**About this task:** Every line below that contains "series" is to be copied.
--- Data ---
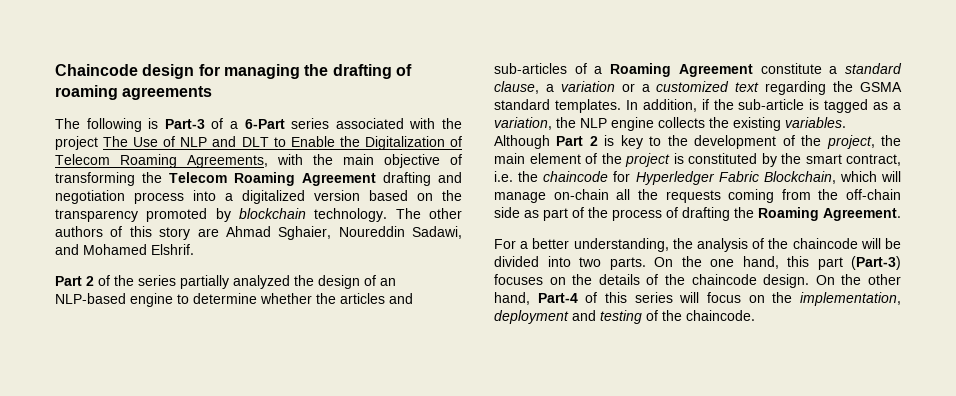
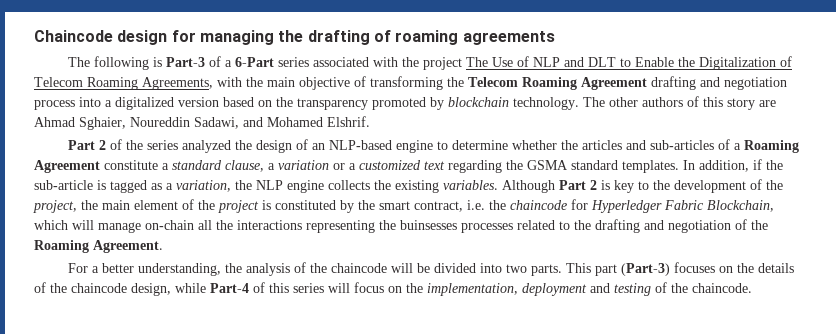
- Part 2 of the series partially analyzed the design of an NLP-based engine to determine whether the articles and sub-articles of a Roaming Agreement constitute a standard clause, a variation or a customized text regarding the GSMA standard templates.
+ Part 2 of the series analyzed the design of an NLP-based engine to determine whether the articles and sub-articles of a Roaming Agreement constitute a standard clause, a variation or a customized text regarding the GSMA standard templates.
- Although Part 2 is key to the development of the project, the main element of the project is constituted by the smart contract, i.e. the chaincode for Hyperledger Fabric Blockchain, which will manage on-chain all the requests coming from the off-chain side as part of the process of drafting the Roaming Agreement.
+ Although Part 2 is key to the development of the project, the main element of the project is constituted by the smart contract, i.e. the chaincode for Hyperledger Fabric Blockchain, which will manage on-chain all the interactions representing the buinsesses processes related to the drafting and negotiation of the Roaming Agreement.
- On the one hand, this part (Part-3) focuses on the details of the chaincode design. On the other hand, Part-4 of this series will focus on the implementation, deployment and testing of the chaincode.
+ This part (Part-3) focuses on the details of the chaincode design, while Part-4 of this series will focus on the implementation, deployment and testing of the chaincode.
---
**Solution:**
- Part 2 of the series partially analyzed the design of an NLP-based engine to determine whether the articles and sub-articles of a Roaming Agreement constitute a standard clause, a variation or a customized text regarding the GSMA standard templates.
+ Part 2 of the series analyzed the design of an NLP-based engine to determine whether the articles and sub-articles of a Roaming Agreement constitute a standard clause, a variation or a customized text regarding the GSMA standard templates.
- On the one hand, this part (Part-3) focuses on the details of the chaincode design. On the other hand, Part-4 of this series will focus on the implementation, deployment and testing of the chaincode.
+ This part (Part-3) focuses on the details of the chaincode design, while Part-4 of this series will focus on the implementation, deployment and testing of the chaincode.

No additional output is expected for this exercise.